Write out all records as given; omit images.
#### Data for review ####
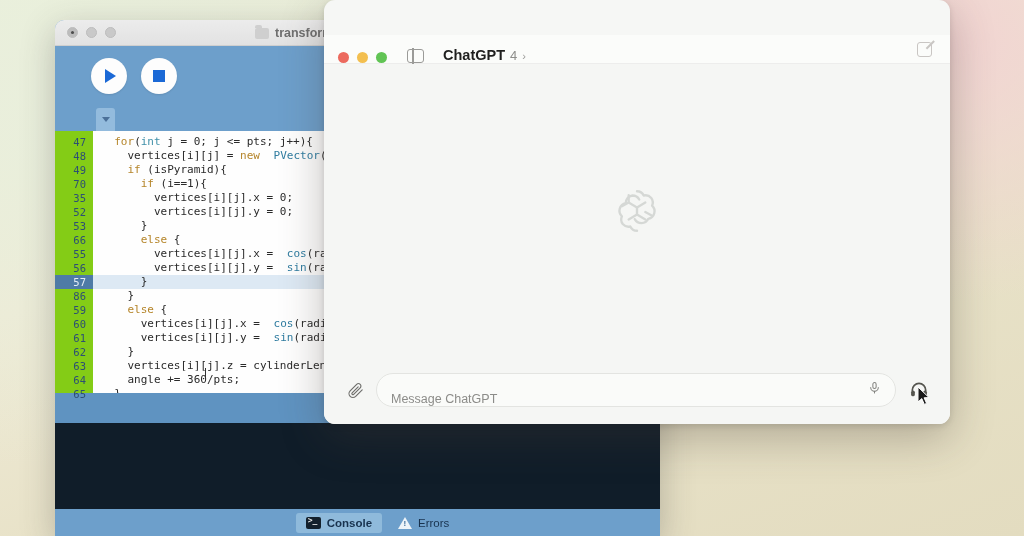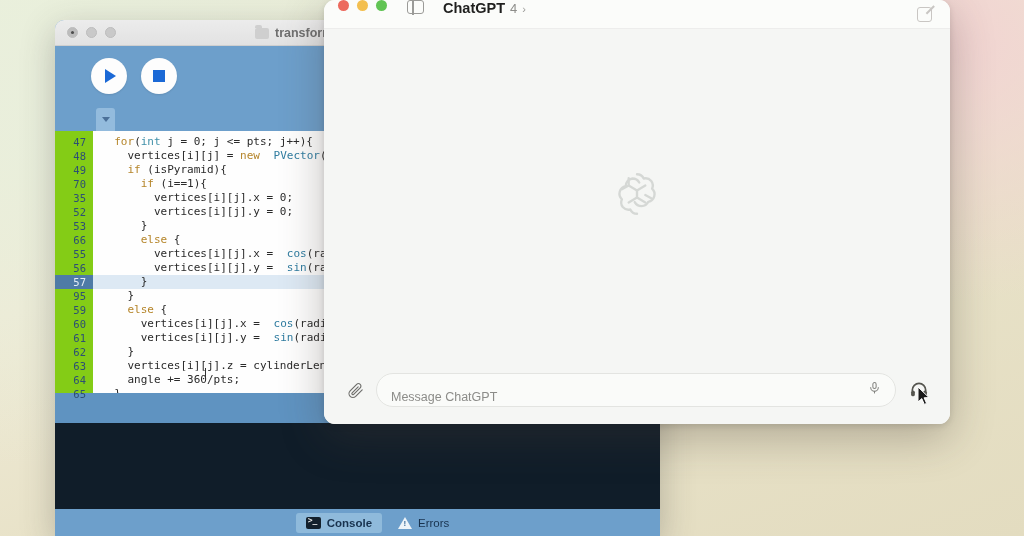"ChatGPT" #gpt-titlebar { align-items: flex-start -> flex-end; margin-top: none -> 35px }
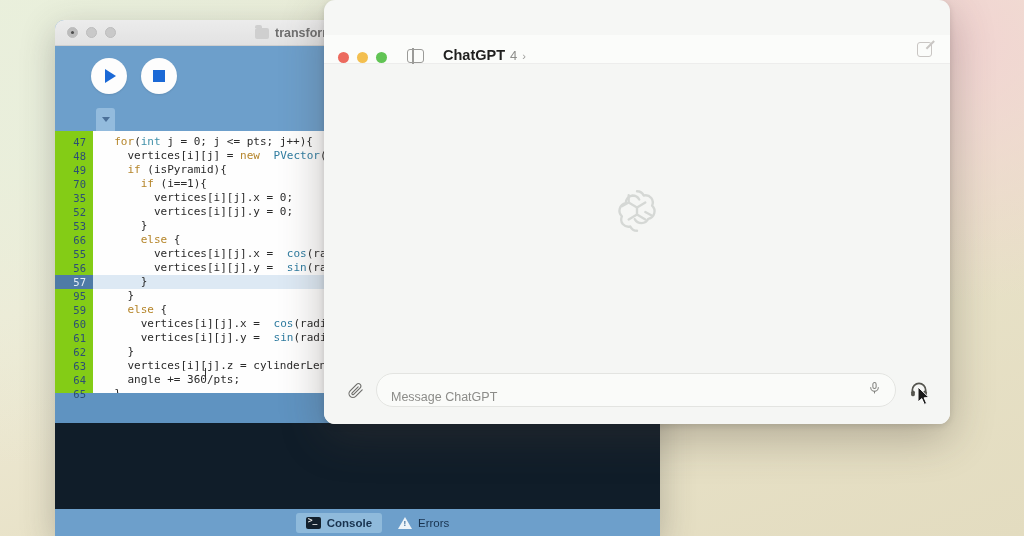"95" div.gutter-num { text: 95 -> 86 }
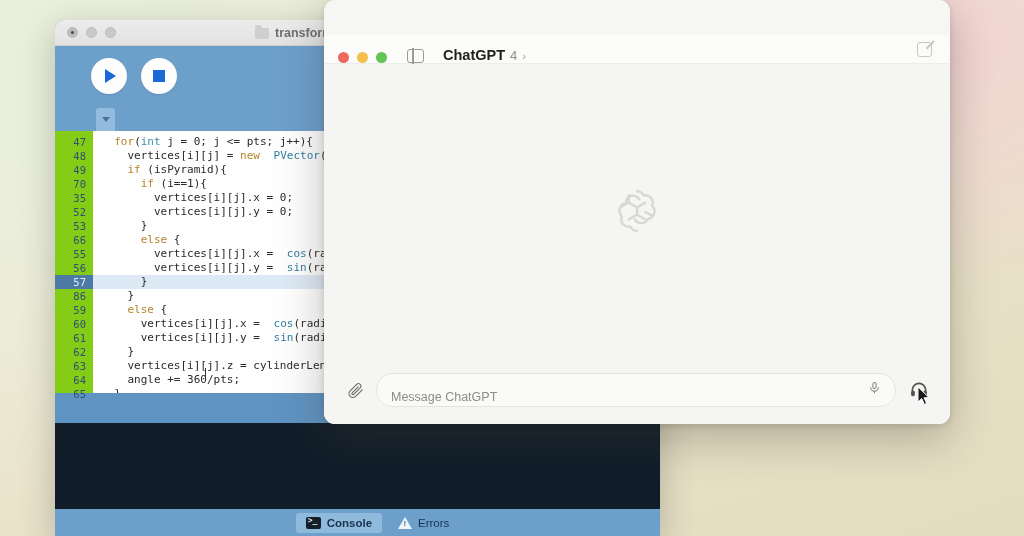"Message ChatGPT" #input-pill { align-items: flex-start -> flex-end; padding: 16px 14px -> 0 14px }
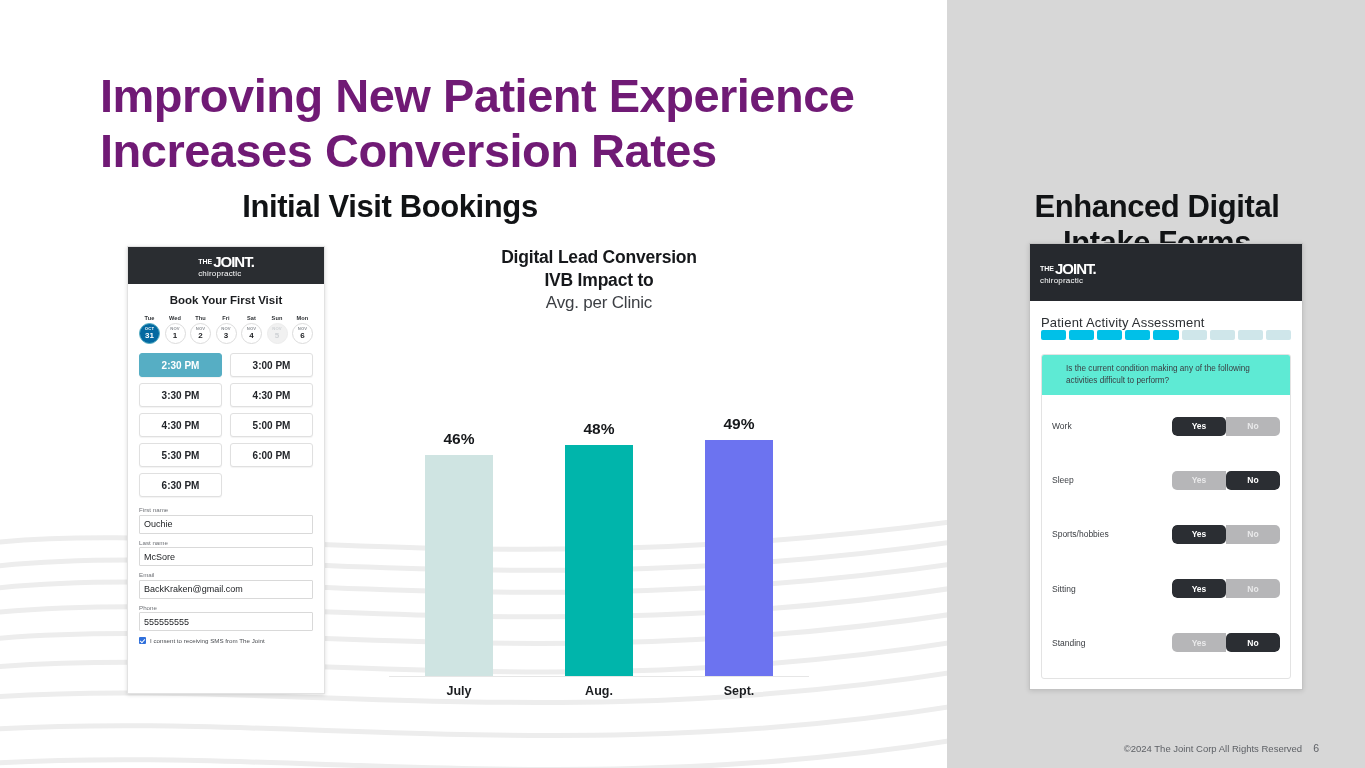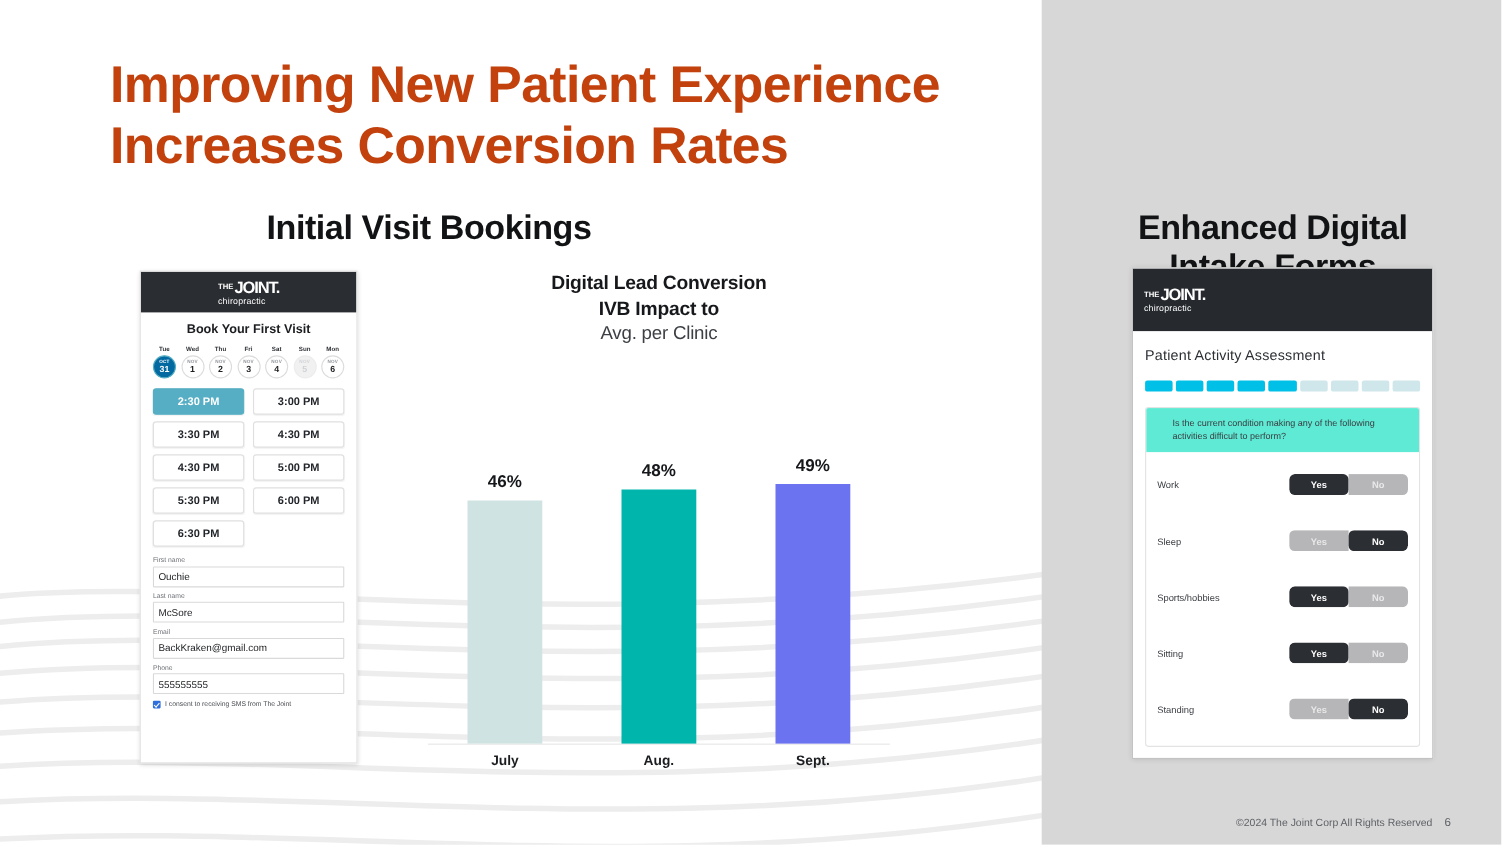"Improving New Patient Experience" .main-title { color: #c2410c -> #701a75; top: 18px -> 37px }
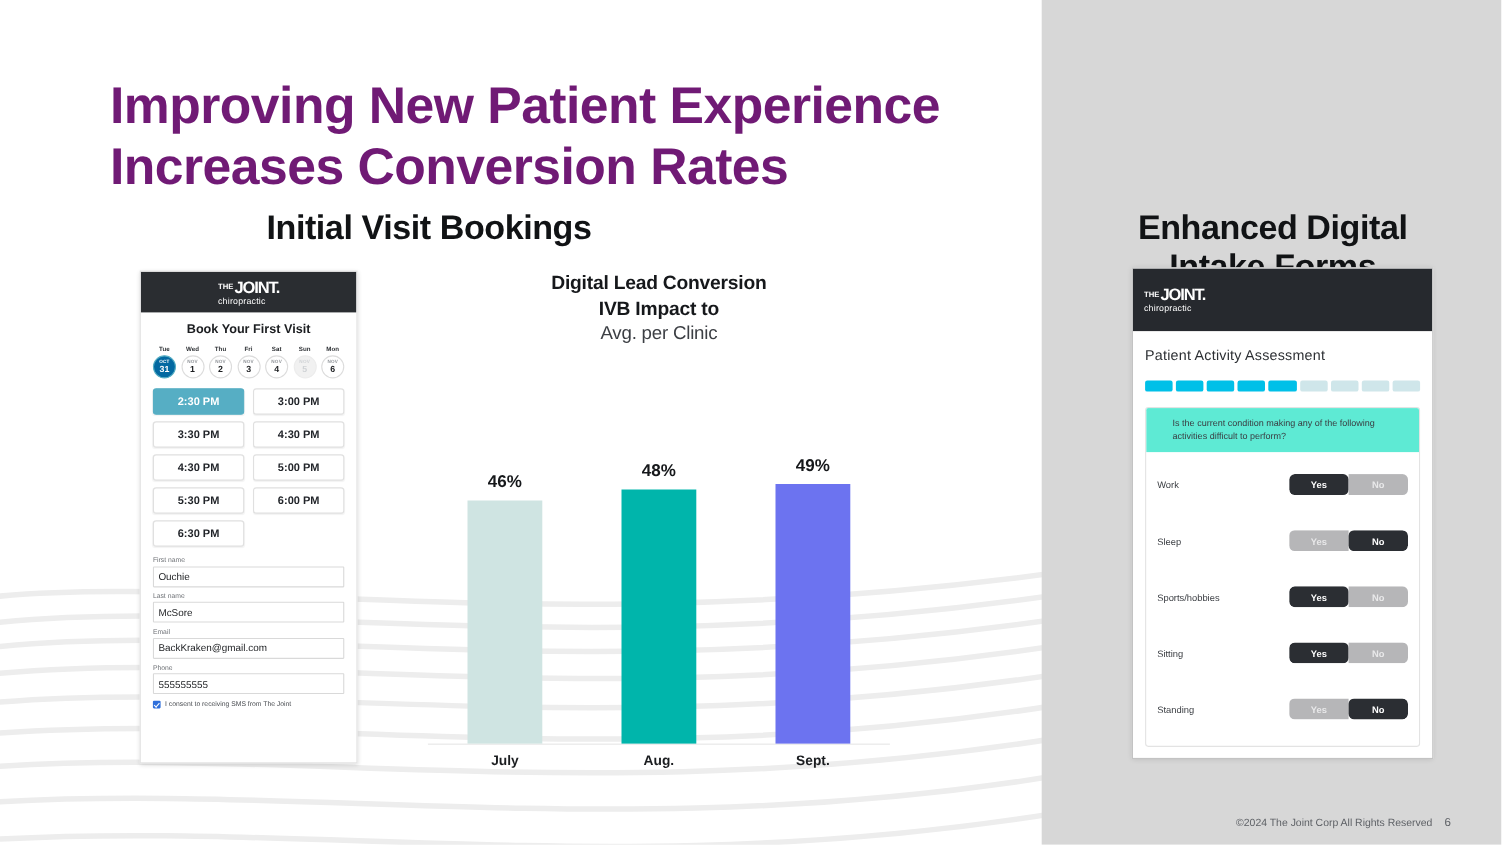"Patient Activity Assessment" .iw-title { margin-bottom: 16px -> 0 }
####
- _Task solution_:
"ChatGPT" #gpt-titlebar { align-items: flex-start -> flex-end; margin-top: none -> 35px }
"95" div.gutter-num { text: 95 -> 86 }
"Message ChatGPT" #input-pill { align-items: flex-start -> flex-end; padding: 16px 14px -> 0 14px }
"Improving New Patient Experience" .main-title { color: #c2410c -> #701a75; top: 18px -> 37px }
"Patient Activity Assessment" .iw-title { margin-bottom: 16px -> 0 }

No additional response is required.